_SUPPLIED DATA_:

◇ ◇ ◇ ◇

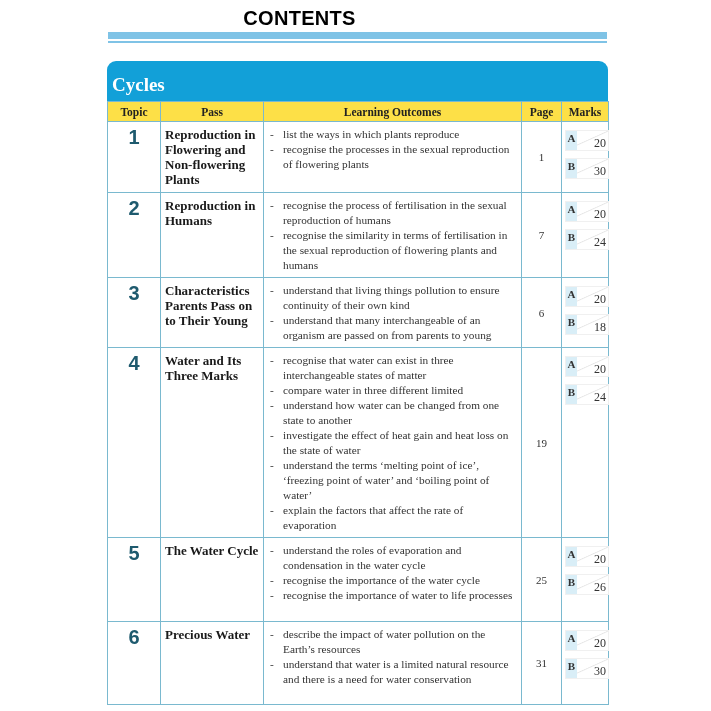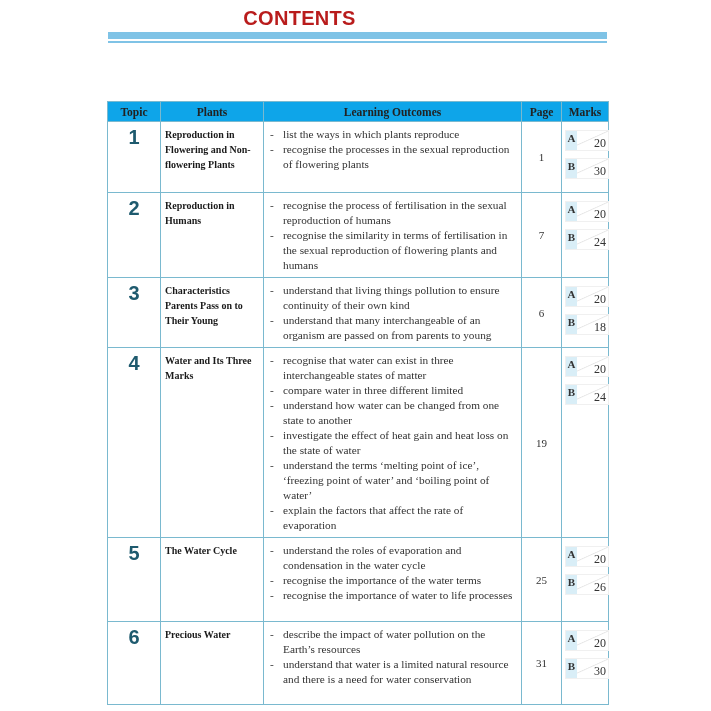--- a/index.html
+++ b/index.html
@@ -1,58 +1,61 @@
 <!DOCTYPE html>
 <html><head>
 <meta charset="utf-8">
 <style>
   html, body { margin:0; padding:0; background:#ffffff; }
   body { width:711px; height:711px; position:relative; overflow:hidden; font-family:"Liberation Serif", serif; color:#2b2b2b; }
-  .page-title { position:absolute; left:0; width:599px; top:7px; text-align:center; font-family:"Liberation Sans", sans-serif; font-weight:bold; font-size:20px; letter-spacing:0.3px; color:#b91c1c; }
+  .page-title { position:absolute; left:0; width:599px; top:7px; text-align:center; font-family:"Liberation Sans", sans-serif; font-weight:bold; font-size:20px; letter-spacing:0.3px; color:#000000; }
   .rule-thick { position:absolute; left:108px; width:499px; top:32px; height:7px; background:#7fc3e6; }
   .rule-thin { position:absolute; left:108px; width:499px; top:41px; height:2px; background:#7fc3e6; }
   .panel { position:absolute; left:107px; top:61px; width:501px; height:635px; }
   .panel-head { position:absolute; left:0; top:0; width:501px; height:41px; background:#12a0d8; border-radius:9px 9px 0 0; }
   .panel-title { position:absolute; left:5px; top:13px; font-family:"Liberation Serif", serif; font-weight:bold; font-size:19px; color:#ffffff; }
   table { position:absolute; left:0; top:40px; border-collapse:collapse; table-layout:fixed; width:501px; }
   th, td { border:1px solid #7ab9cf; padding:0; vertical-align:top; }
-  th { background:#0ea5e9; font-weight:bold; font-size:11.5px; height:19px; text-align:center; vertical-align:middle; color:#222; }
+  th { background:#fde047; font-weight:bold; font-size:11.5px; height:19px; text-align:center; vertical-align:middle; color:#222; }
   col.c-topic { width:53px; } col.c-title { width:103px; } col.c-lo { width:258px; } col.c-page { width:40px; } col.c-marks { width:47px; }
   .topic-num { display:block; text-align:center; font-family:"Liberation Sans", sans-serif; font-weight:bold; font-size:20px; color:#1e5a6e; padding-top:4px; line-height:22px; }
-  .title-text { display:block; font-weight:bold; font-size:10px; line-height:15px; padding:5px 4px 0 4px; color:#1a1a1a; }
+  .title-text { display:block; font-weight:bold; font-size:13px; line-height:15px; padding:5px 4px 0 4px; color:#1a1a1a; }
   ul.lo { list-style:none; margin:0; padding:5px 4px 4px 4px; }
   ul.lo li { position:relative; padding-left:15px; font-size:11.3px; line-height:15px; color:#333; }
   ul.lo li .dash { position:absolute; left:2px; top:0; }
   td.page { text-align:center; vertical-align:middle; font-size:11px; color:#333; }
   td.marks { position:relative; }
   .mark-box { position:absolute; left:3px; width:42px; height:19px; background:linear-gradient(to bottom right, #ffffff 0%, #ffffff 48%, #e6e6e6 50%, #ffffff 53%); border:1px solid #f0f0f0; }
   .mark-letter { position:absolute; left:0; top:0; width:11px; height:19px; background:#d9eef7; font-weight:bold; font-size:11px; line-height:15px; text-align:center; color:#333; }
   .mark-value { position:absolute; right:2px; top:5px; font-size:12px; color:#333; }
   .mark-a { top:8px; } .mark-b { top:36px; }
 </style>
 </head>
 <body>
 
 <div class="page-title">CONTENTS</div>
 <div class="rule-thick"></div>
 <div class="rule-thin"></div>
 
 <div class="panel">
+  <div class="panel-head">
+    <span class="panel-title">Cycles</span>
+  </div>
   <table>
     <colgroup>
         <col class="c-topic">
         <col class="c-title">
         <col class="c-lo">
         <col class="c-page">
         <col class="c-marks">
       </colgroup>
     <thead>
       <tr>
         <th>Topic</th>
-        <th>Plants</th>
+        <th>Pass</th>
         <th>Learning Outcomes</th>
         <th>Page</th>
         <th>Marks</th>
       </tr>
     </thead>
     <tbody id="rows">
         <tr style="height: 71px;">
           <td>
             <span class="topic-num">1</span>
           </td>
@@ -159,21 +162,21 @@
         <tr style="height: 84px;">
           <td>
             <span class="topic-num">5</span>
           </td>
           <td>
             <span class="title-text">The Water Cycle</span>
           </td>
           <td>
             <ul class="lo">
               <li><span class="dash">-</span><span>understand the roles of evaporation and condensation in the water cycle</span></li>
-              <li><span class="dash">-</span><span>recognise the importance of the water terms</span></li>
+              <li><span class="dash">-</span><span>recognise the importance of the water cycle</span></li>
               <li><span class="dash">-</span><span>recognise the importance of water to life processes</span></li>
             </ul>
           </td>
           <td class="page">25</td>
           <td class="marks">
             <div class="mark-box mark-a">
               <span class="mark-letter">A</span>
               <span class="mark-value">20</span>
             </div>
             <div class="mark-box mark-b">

◇ ◇ ◇ ◇

Please return the records above exactly as written, dropping every picture.

_RESULT FOR THIS EXERCISE_:
--- a/index.html
+++ b/index.html
@@ -1,58 +1,61 @@
 <!DOCTYPE html>
 <html><head>
 <meta charset="utf-8">
 <style>
   html, body { margin:0; padding:0; background:#ffffff; }
   body { width:711px; height:711px; position:relative; overflow:hidden; font-family:"Liberation Serif", serif; color:#2b2b2b; }
-  .page-title { position:absolute; left:0; width:599px; top:7px; text-align:center; font-family:"Liberation Sans", sans-serif; font-weight:bold; font-size:20px; letter-spacing:0.3px; color:#b91c1c; }
+  .page-title { position:absolute; left:0; width:599px; top:7px; text-align:center; font-family:"Liberation Sans", sans-serif; font-weight:bold; font-size:20px; letter-spacing:0.3px; color:#000000; }
   .rule-thick { position:absolute; left:108px; width:499px; top:32px; height:7px; background:#7fc3e6; }
   .rule-thin { position:absolute; left:108px; width:499px; top:41px; height:2px; background:#7fc3e6; }
   .panel { position:absolute; left:107px; top:61px; width:501px; height:635px; }
   .panel-head { position:absolute; left:0; top:0; width:501px; height:41px; background:#12a0d8; border-radius:9px 9px 0 0; }
   .panel-title { position:absolute; left:5px; top:13px; font-family:"Liberation Serif", serif; font-weight:bold; font-size:19px; color:#ffffff; }
   table { position:absolute; left:0; top:40px; border-collapse:collapse; table-layout:fixed; width:501px; }
   th, td { border:1px solid #7ab9cf; padding:0; vertical-align:top; }
-  th { background:#0ea5e9; font-weight:bold; font-size:11.5px; height:19px; text-align:center; vertical-align:middle; color:#222; }
+  th { background:#fde047; font-weight:bold; font-size:11.5px; height:19px; text-align:center; vertical-align:middle; color:#222; }
   col.c-topic { width:53px; } col.c-title { width:103px; } col.c-lo { width:258px; } col.c-page { width:40px; } col.c-marks { width:47px; }
   .topic-num { display:block; text-align:center; font-family:"Liberation Sans", sans-serif; font-weight:bold; font-size:20px; color:#1e5a6e; padding-top:4px; line-height:22px; }
-  .title-text { display:block; font-weight:bold; font-size:10px; line-height:15px; padding:5px 4px 0 4px; color:#1a1a1a; }
+  .title-text { display:block; font-weight:bold; font-size:13px; line-height:15px; padding:5px 4px 0 4px; color:#1a1a1a; }
   ul.lo { list-style:none; margin:0; padding:5px 4px 4px 4px; }
   ul.lo li { position:relative; padding-left:15px; font-size:11.3px; line-height:15px; color:#333; }
   ul.lo li .dash { position:absolute; left:2px; top:0; }
   td.page { text-align:center; vertical-align:middle; font-size:11px; color:#333; }
   td.marks { position:relative; }
   .mark-box { position:absolute; left:3px; width:42px; height:19px; background:linear-gradient(to bottom right, #ffffff 0%, #ffffff 48%, #e6e6e6 50%, #ffffff 53%); border:1px solid #f0f0f0; }
   .mark-letter { position:absolute; left:0; top:0; width:11px; height:19px; background:#d9eef7; font-weight:bold; font-size:11px; line-height:15px; text-align:center; color:#333; }
   .mark-value { position:absolute; right:2px; top:5px; font-size:12px; color:#333; }
   .mark-a { top:8px; } .mark-b { top:36px; }
 </style>
 </head>
 <body>
 
 <div class="page-title">CONTENTS</div>
 <div class="rule-thick"></div>
 <div class="rule-thin"></div>
 
 <div class="panel">
+  <div class="panel-head">
+    <span class="panel-title">Cycles</span>
+  </div>
   <table>
     <colgroup>
         <col class="c-topic">
         <col class="c-title">
         <col class="c-lo">
         <col class="c-page">
         <col class="c-marks">
       </colgroup>
     <thead>
       <tr>
         <th>Topic</th>
-        <th>Plants</th>
+        <th>Pass</th>
         <th>Learning Outcomes</th>
         <th>Page</th>
         <th>Marks</th>
       </tr>
     </thead>
     <tbody id="rows">
         <tr style="height: 71px;">
           <td>
             <span class="topic-num">1</span>
           </td>
@@ -159,21 +162,21 @@
         <tr style="height: 84px;">
           <td>
             <span class="topic-num">5</span>
           </td>
           <td>
             <span class="title-text">The Water Cycle</span>
           </td>
           <td>
             <ul class="lo">
               <li><span class="dash">-</span><span>understand the roles of evaporation and condensation in the water cycle</span></li>
-              <li><span class="dash">-</span><span>recognise the importance of the water terms</span></li>
+              <li><span class="dash">-</span><span>recognise the importance of the water cycle</span></li>
               <li><span class="dash">-</span><span>recognise the importance of water to life processes</span></li>
             </ul>
           </td>
           <td class="page">25</td>
           <td class="marks">
             <div class="mark-box mark-a">
               <span class="mark-letter">A</span>
               <span class="mark-value">20</span>
             </div>
             <div class="mark-box mark-b">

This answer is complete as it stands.